◆ **Exercise directions**
Locate the line bearing "[490,546,677,562] SessionStorageMemory를 ->" in the material below, then reproduce it and each following line up to and including the line bearing "[235,375,270,386] [286,375,303,386] [375,375,424,388]".

◆ **Record set**
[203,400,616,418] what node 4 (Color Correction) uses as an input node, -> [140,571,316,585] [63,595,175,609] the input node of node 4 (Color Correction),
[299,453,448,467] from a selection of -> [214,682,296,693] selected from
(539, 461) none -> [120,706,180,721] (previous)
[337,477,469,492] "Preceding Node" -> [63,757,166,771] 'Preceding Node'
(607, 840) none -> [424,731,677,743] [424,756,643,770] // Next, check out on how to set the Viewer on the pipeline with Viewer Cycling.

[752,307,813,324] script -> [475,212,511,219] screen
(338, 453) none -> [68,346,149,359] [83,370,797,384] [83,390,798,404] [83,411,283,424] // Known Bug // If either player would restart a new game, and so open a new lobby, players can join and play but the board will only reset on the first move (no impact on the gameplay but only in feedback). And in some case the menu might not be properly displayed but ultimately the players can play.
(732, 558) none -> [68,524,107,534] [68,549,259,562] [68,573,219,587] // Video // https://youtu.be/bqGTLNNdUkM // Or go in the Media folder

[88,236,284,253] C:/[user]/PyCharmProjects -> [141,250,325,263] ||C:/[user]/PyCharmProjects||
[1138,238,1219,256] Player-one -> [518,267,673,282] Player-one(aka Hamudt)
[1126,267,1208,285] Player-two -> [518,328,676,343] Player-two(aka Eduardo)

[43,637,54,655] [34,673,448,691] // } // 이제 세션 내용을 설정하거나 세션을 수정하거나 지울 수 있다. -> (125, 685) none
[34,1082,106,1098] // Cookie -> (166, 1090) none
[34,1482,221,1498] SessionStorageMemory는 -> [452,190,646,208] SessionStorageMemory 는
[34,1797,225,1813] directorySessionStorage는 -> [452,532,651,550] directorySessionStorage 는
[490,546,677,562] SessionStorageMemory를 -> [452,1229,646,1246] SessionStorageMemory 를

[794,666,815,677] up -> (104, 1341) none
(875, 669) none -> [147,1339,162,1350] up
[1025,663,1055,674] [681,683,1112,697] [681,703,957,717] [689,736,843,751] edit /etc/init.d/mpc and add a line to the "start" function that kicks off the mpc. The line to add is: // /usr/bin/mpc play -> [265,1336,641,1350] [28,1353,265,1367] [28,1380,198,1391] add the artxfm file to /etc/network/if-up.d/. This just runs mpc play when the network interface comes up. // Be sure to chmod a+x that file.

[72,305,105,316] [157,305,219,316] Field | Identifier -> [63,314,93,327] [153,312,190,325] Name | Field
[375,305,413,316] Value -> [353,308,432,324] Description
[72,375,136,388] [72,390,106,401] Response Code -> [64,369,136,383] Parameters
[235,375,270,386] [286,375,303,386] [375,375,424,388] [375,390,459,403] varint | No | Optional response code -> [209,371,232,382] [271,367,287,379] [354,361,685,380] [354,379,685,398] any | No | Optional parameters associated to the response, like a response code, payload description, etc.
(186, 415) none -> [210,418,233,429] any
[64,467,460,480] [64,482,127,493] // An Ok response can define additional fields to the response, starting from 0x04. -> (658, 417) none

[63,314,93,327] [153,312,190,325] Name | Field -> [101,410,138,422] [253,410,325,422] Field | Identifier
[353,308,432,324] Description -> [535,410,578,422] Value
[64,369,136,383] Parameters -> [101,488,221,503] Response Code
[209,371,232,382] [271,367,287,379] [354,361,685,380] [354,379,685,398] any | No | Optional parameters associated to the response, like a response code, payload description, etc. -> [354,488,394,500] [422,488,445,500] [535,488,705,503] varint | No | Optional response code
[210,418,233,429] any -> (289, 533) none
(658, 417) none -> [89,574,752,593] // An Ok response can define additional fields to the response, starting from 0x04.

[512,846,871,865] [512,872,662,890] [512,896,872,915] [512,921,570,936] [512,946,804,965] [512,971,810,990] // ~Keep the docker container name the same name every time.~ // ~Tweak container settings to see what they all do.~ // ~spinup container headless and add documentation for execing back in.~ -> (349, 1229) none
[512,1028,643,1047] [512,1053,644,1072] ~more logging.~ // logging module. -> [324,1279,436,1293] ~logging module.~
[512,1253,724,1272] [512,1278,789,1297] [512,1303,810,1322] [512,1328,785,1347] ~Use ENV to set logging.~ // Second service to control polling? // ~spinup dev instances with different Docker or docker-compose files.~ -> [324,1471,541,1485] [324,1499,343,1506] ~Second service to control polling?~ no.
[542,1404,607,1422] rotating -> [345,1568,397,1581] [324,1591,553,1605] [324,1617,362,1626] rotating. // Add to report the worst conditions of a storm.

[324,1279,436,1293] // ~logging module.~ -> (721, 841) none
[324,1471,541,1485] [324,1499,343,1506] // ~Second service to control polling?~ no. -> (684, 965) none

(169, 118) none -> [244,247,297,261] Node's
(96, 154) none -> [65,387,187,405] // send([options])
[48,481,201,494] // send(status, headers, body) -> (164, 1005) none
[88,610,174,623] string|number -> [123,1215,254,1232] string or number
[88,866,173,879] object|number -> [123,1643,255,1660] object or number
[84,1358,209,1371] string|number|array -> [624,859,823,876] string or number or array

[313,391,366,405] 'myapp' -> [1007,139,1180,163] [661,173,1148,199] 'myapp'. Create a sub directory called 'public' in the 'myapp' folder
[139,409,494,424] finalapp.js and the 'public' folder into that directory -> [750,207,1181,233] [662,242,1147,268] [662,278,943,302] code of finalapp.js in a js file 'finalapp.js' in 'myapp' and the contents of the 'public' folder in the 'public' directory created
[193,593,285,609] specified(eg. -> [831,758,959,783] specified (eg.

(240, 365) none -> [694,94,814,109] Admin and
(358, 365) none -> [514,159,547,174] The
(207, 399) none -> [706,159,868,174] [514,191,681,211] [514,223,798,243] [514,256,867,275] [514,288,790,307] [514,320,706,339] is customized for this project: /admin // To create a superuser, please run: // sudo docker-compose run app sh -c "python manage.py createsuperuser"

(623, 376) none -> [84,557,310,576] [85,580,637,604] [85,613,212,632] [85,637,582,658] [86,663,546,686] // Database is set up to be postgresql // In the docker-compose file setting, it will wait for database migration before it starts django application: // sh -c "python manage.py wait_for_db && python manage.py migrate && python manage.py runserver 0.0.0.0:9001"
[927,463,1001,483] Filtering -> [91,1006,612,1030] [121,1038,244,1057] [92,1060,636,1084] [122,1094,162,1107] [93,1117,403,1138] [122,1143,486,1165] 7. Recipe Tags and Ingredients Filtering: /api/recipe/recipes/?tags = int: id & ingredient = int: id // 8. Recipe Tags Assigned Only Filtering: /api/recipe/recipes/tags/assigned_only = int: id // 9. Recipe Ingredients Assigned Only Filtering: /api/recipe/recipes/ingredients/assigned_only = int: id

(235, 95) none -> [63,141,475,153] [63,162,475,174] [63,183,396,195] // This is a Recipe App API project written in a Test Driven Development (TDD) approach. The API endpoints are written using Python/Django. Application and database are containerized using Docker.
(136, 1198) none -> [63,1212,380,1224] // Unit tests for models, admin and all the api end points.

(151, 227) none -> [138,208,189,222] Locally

◆ **Exercise result**
[490,546,677,562] SessionStorageMemory를 -> [452,1229,646,1246] SessionStorageMemory 를

[794,666,815,677] up -> (104, 1341) none
(875, 669) none -> [147,1339,162,1350] up
[1025,663,1055,674] [681,683,1112,697] [681,703,957,717] [689,736,843,751] edit /etc/init.d/mpc and add a line to the "start" function that kicks off the mpc. The line to add is: // /usr/bin/mpc play -> [265,1336,641,1350] [28,1353,265,1367] [28,1380,198,1391] add the artxfm file to /etc/network/if-up.d/. This just runs mpc play when the network interface comes up. // Be sure to chmod a+x that file.

[72,305,105,316] [157,305,219,316] Field | Identifier -> [63,314,93,327] [153,312,190,325] Name | Field
[375,305,413,316] Value -> [353,308,432,324] Description
[72,375,136,388] [72,390,106,401] Response Code -> [64,369,136,383] Parameters
[235,375,270,386] [286,375,303,386] [375,375,424,388] [375,390,459,403] varint | No | Optional response code -> [209,371,232,382] [271,367,287,379] [354,361,685,380] [354,379,685,398] any | No | Optional parameters associated to the response, like a response code, payload description, etc.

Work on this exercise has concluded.